Chômage des diplômés : Avis de Houcine Berbou, Consultant associé au sein du cabinet LMS ORH

Le taux d’augmentation moyen des salaires, tous secteurs confondus, n’a pas dépassé les 3%.

Sur le plan de l’emploi, le taux de chômage s’est hissé à 10% de la population active. Il a touché davantage les bac+3 et plus issus des établissements de formation universitaire à accès ouvert. Les profils qui étaient les plus en vue en 2014 sont les techniciens spécialisés dans les domaines de l’ingénierie du câblage, de l’aéronautique et de l’automobile. L’offshoring commence à s’essouffler. Pour les emplois d’encadrement, le marché est toujours preneur de profils commerciaux expérimentés et de financiers. Les banques et les assurances ont également beaucoup recruté en 2014 au regard de leur développement en Afrique. Dans la fonction publique, le recrutement reste modeste par rapport aux années antérieures à 2010.
Concernant la formation, on a remarqué une légère reprise de l’activité mais l’effort reste timoré. On est loin des 5% de la masse salariale globale cité comme budget moyen réservé à la formation dans les entreprises.

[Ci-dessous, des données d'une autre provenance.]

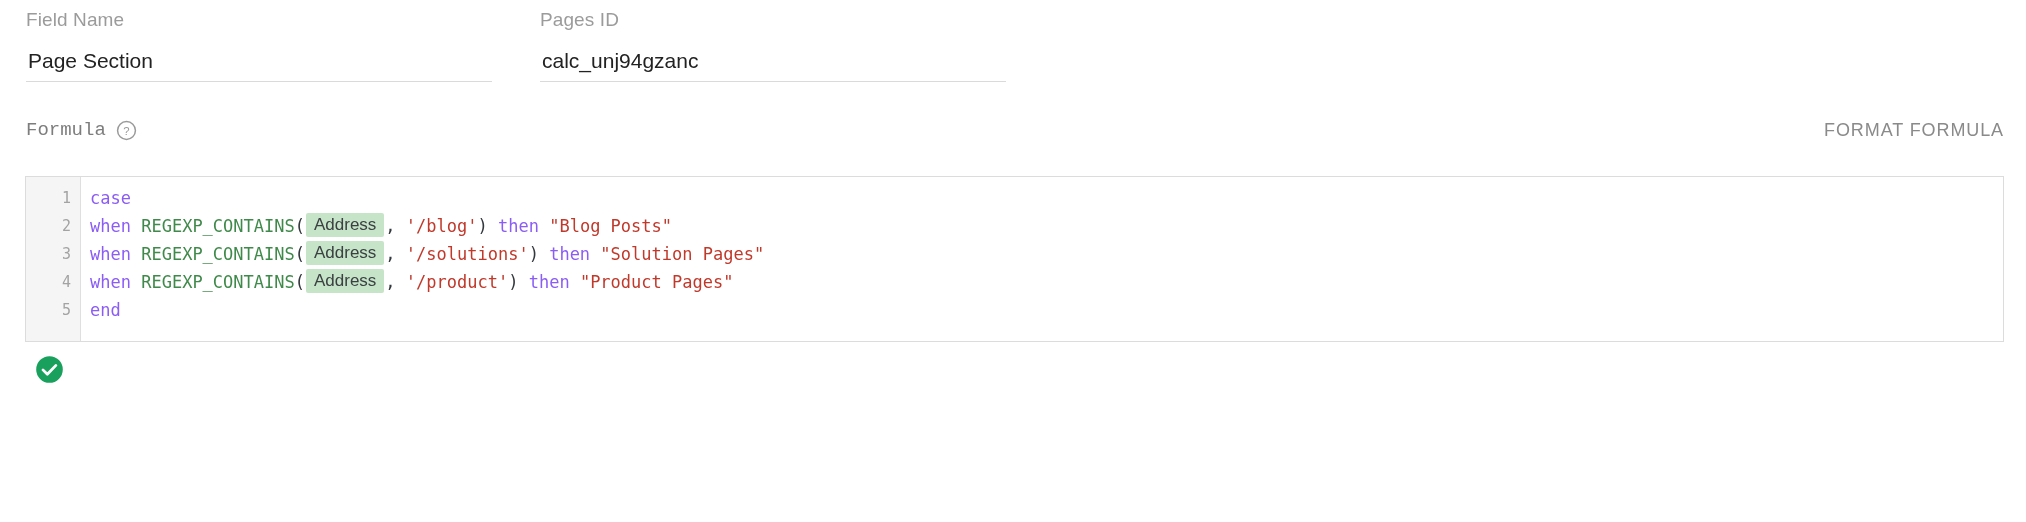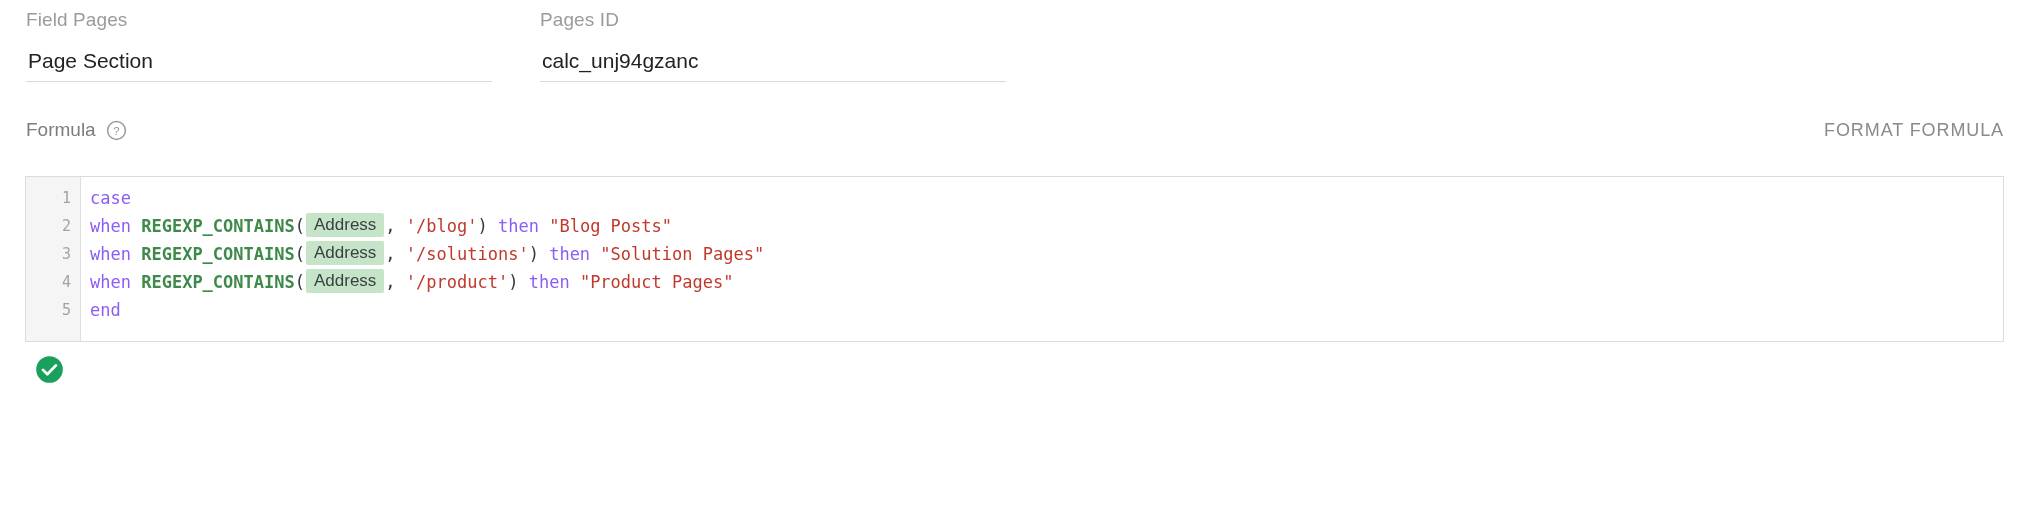--- a/index.html
+++ b/index.html
@@ -67,21 +67,21 @@
     position: absolute;
     left: 26px;
     top: 0;
     display: flex;
     align-items: center;
     gap: 10px;
   }
   .formula-label {
     font-size: 19px;
     color: #7d7d7d;
-    font-family: Liberation Sans, sans-serif;
+    font-family: Liberation Mono, monospace;
     line-height: 24px;
   }
   .help-icon {
     width: 21px;
     height: 21px;
     display: inline-block;
     line-height: 0;
   }
   .format-formula {
     position: absolute;
@@ -132,21 +132,21 @@
     font-family: "DejaVu Sans Mono", monospace;
     font-size: 17px;
     overflow: hidden;
   }
   .code-line {
     height: 28px;
     line-height: 28px;
     white-space: pre;
   }
   .tok-kw    { color: #8b5cf6; }
-  .tok-fn    { color: #3f8a4a; font-weight: bold; }
+  .tok-fn    { color: #3f8a4a; }
   .tok-str   { color: #c0392b; }
   .tok-dstr  { color: #c0392b; }
   .tok-punct { color: #33383d; }
   .tok-plain { color: #33383d; }
   .field-pill {
     background: #c6e5c8;
     color: #3c4043;
     font-family: Liberation Sans, sans-serif;
     font-size: 17px;
     padding: 3px 8px 4px 8px;
@@ -202,21 +202,21 @@
     cursor: pointer;
     box-shadow: 0 1px 3px rgba(0,0,0,.20), 0 1px 1px rgba(0,0,0,.12);
   }
 </style>
 </head>
 <body>
 
 <div class="field-row">
 
   <div class="field field-name-wrap">
-    <div class="field-label">Field Pages</div>
+    <div class="field-label">Field Name</div>
     <input class="field-input" type="text" value="Page Section" style="">
   </div>
 
   <div class="field field-id-wrap">
     <div class="field-label">Pages ID</div>
     <input class="field-input" type="text" value="calc_unj94gzanc" style="">
   </div>
 
 </div>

Le climat social reste fragile au regard de la dégradation du pouvoir d’achat des classes sociales les plus vulnérables. Même si le gouvernement a pris certaines décisions qui militent dans le sens de l’apaisement (augmentation du SMIG), l’effet de ciseaux provoqué par la décompensation annule l’effet de cette mesure. Par ailleurs, le climat social est difficile dans les entreprises qui sont contraintes de mettre en place des plans sociaux.

En revanche, l’année 2015 s’annonce sous de nouveaux auspices. Les entreprises ont un peu plus de visibilité car l’ensemble des indicateurs macroéconomiques se mettent au vert. Les différentes activités RH reprennent que ce soit dans le domaine du conseil, du recrutement ou de la formation.

Parmi les autres faits marquants, je peux citer notamment la continuation de l’effort de recrutement par les grands investisseurs comme Renault, le secteur bancaire, les assureurs et l’industrie de câblage, le reprofilage des compétences et le développement de la polyvalence des ressources humaines par les entreprises qui sont contraintes par des plans d’optimisation, le retour massif des diplômés marocains de l’étranger mais aussi de la présence plus marquée de citoyens français, espagnols, tunisiens et syriens sur le marché de l’emploi, et la réduction drastique des appels d’offres relatifs au marché des études, du conseil et de la formation dans les administrations et les établissements publics. On retiendra aussi la percée spectaculaire des entreprises marocaines en Afrique (BTP, banques, assurances, télecoms, chimie,..), le retour en force du groupe OCP avec la revalorisation qualitative des exportations en volume et en valeur ainsi que l’achèvement de l’opération OCP Skills.
Sur le plan des salaires, la donne n’a pas beaucoup changé par rapport à 2013. Le taux d’augmentation moyen, tous secteurs confondus, n’a pas dépassé les 3%. En revanche, cette moyenne cache une grande disparité selon la nature des emplois (management, encadrement et non cadres), le secteur (les banques ont été plus dynamiques), la région (avec TFZ, le nord devient plus attractive sur le plan des salaires), le métier (le commercial, la logistique, le pilotage de la performance, le génie civil sont parmi les mieux payés). L’année 2015 offre plus de visibilité pour les entreprises en termes de carnets de commandes, de politique d’investissement et donc de politique des RH. L’activité reprend doucement mais sûrement. La confiance s’est installée et le business se développe au-delà des marchés traditionnels.